By contrast, the numbers used in the modern west bypassed Greece and Rome completely. Greeks counted with their new alphabetic letters, while Romans borrowed a basic tally system from their Etruscan-speaking neighbours. Our standalone numerals were invented in India around 250BCE, building on a much older Mesopotamian counting system that used different columns for numbers of different powers. Indian scholars kept this positional notation, which is why 11 now means eleven and not two, but they replaced the cuneiform wedges that Babylonians tallied in groups of 60 with individual numerals from 1-10, and then perfected the system with the invention of zero.
These Indian numerals had reached Arabic scholars in Baghdad by the ninth century CE, replacing the use there too of alphabetic letters: as a result, numbers in Arabic are still written not from right to left, like the rest of the language, but as in India from left to right.
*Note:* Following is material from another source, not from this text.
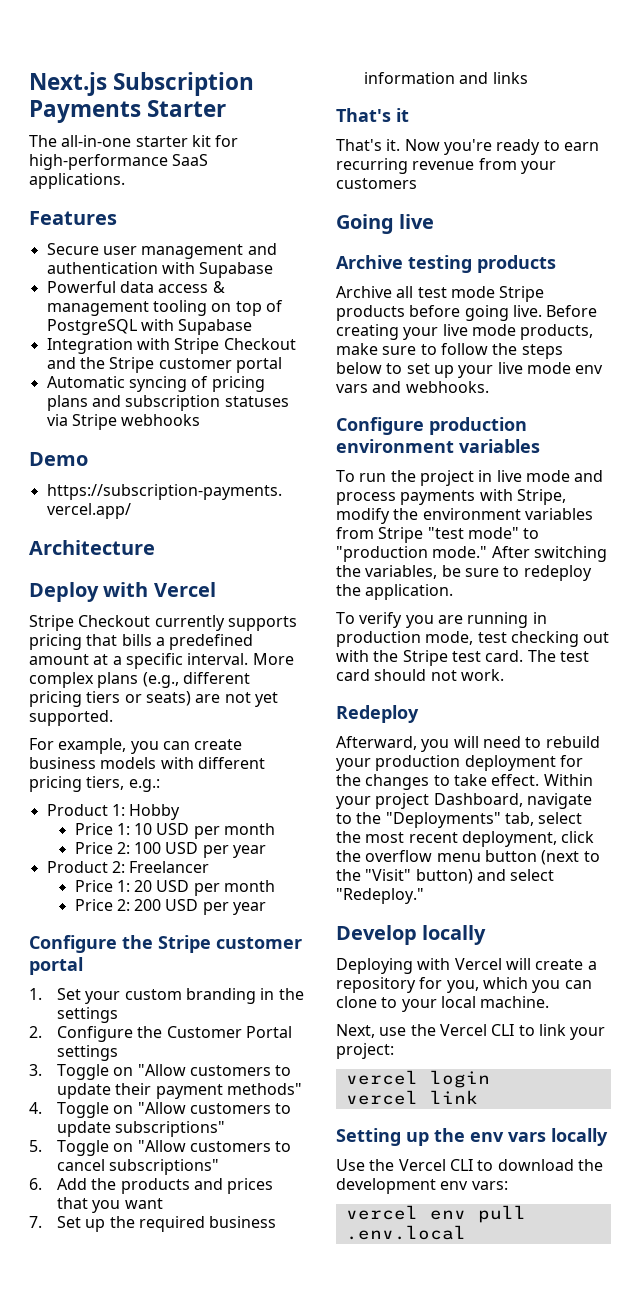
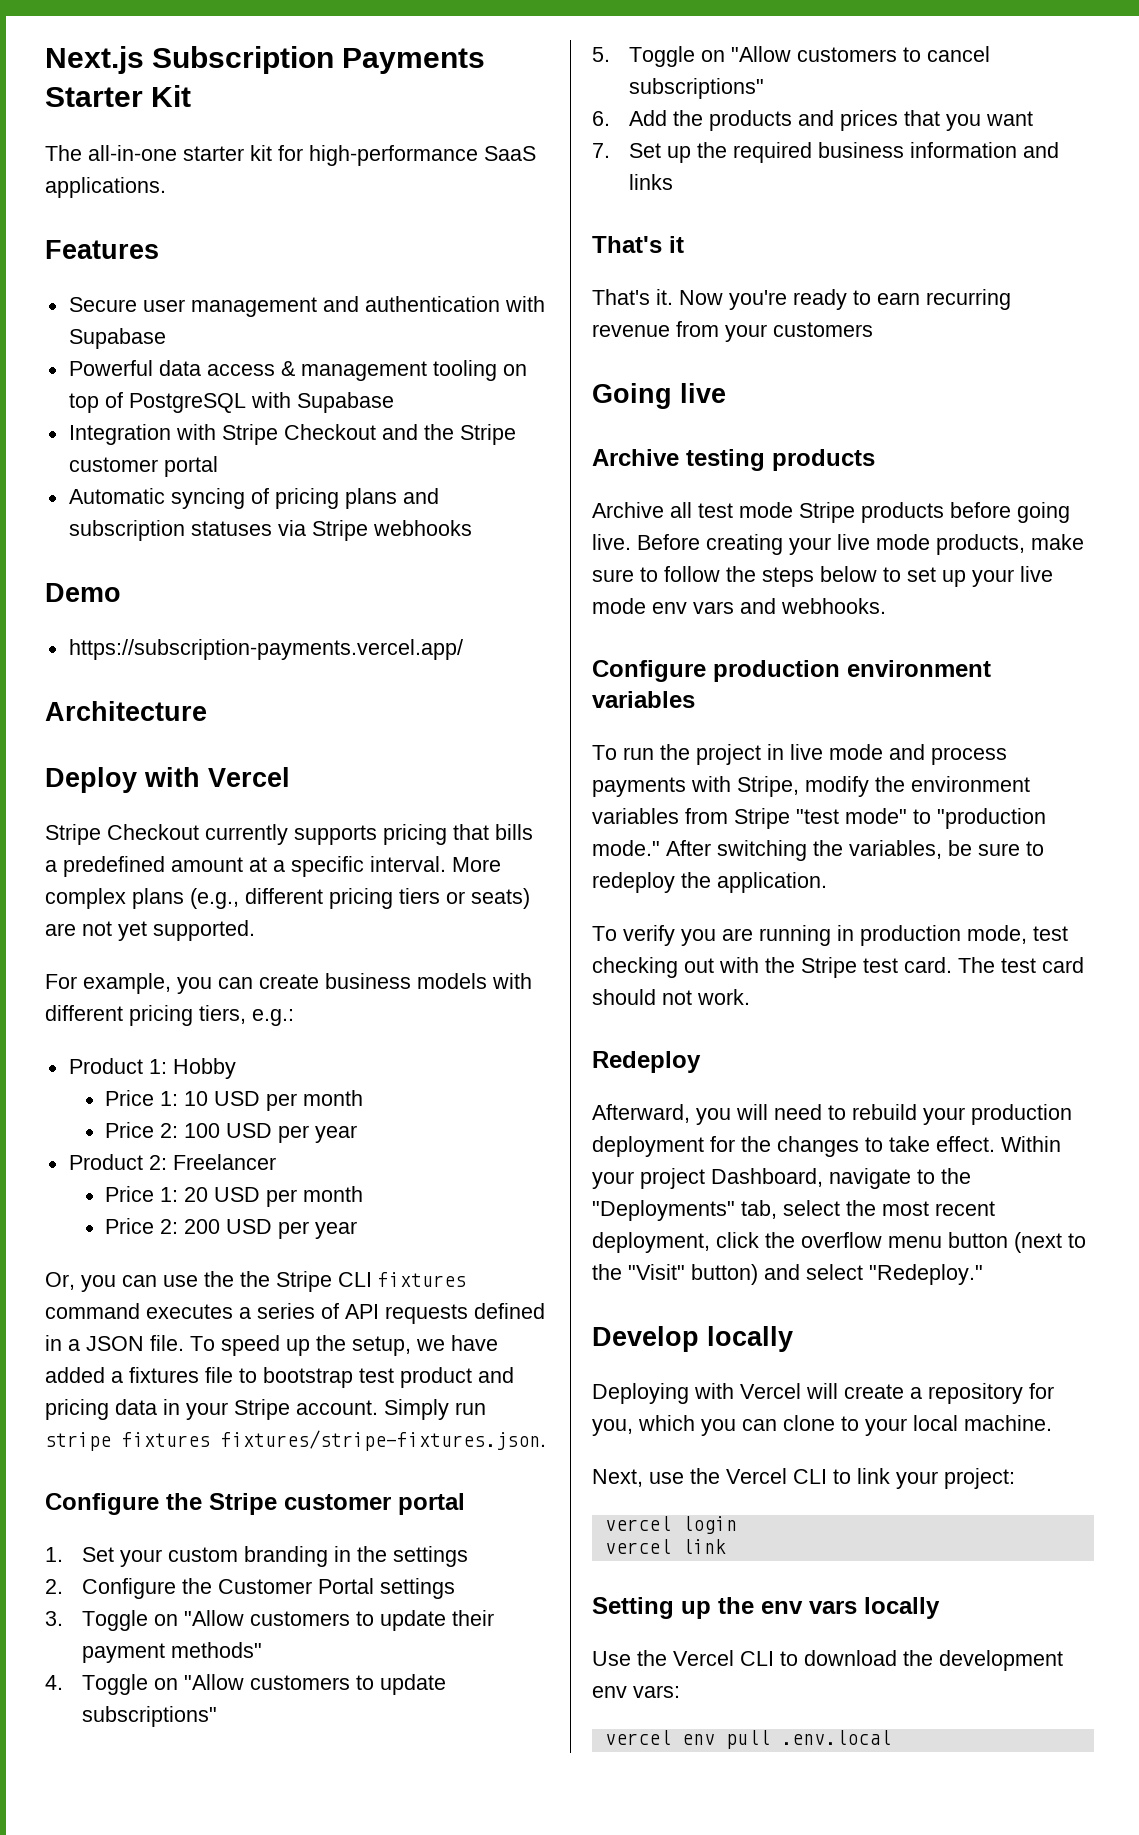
(227, 108) none -> [151,85,192,107] Kit
(267, 908) none -> [45,1271,466,1292] [45,1303,545,1324] [45,1335,498,1356] [45,1367,514,1388] [45,1399,486,1420] [45,1430,546,1451] // Or, you can use the the Stripe CLI fixtures command executes a series of API requests defined in a JSON file. To speed up the setup, we have added a fixtures file to bootstrap test product and pricing data in your Stripe account. Simply run stripe fixtures fixtures/stripe-fixtures.json.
By the 12th century, adventurous Christian travellers like Adelard of Bath were encountering these “Indo-Arabic” numbers in the Islamic kingdoms of southern Europe, but they took a long time to catch on: even in 1500 most Europeans were still using Roman numerals.
Such histories may seem to have little to do with the rise of populist isolationism in the US and Europe over the past decade. But although that is often couched in nationalist terms, it is based in a larger concern about a unique western heritage, where ancient Greece and Rome are easily hijacked as a sign of European cultural or simply racial superiority which Greeks and Romans themselves would have found absurd. American white nationalists from the Texas Revolution in the 1830s to the Capitol in 2021 wave flags with the apocryphal words molon labe — “come and take it” — supposedly addressed by a Spartan king to Persian invaders (they did).
First promoted by the French activist Renaud Camus in his 2011 book Le Grand Remplacement, the theory that the white or indigenous European population is being replaced by immigrants in a form of reverse-colonisation is now a staple of rightwing conspiracy theorists, white supremacists and mass shooters around the world. This poisonous rhetoric depends heavily on the idea of a distinct civilisation — French, British, western or white — that is under threat from different and alien cultures and especially from their children.
But it’s the idea of civilisation itself that is the real problem, and in particular the notion that it is a zero-sum game, with higher cultures under threat from migrant, fecund foreign values. There has never been a pure western culture that is now under threat of pollution. No single people is an island, unless they’ve been there for a very long time and haven’t invented boats. And that’s a good thing: without new relationships between different people exchanging unfamiliar ideas, nothing much would ever happen at all.